(YOUR GOAL)
Pictures aside, output each record exactly.

(Change detection outputs)
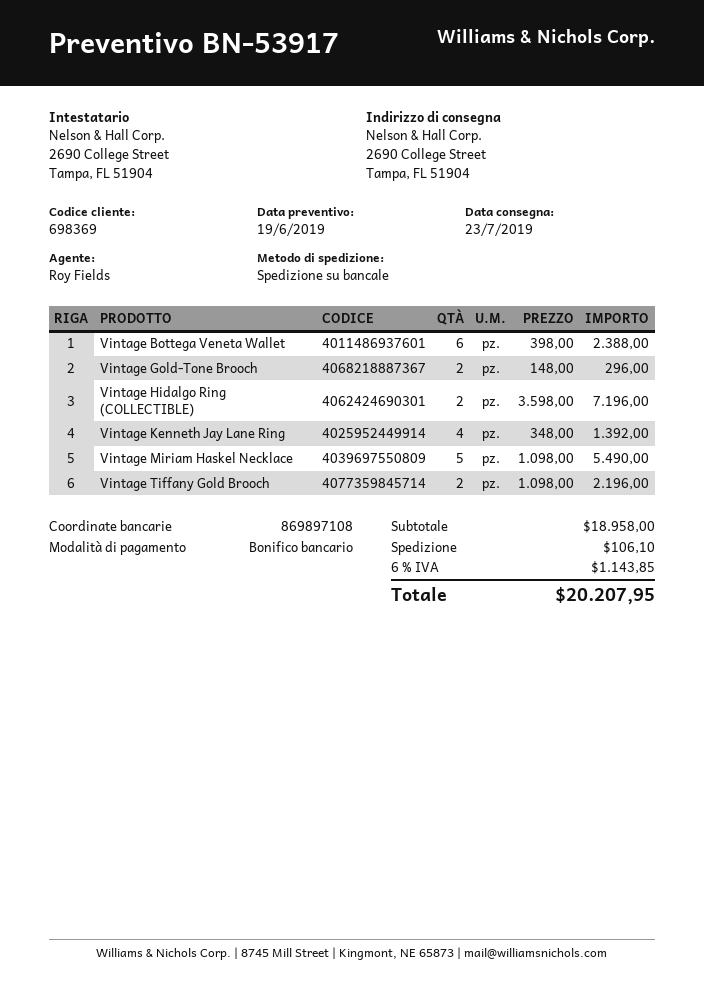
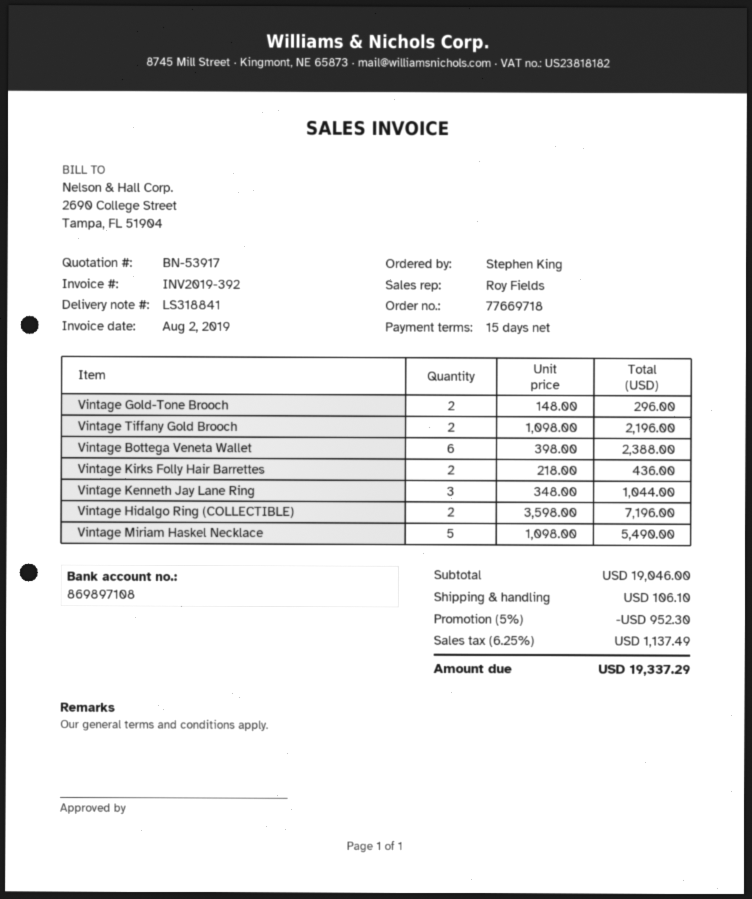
Vintage Kenneth Jay Lane Ring: 4 x 348.00 = 1392.00 -> 3 x 348.00 = 1044.00
Vintage Kirks Folly Hair Barrettes: none -> 2 x 218.00 = 436.00
subtotal: 18958.00 -> 19046.00
discount: none -> 5% = 952.30
tax: 6% = 1143.85 -> 6.25% = 1137.49
total: 20207.95 -> 19337.29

(EXERCISE SOLUTION)
Vintage Kenneth Jay Lane Ring: 4 x 348.00 = 1392.00 -> 3 x 348.00 = 1044.00
Vintage Kirks Folly Hair Barrettes: none -> 2 x 218.00 = 436.00
subtotal: 18958.00 -> 19046.00
discount: none -> 5% = 952.30
tax: 6% = 1143.85 -> 6.25% = 1137.49
total: 20207.95 -> 19337.29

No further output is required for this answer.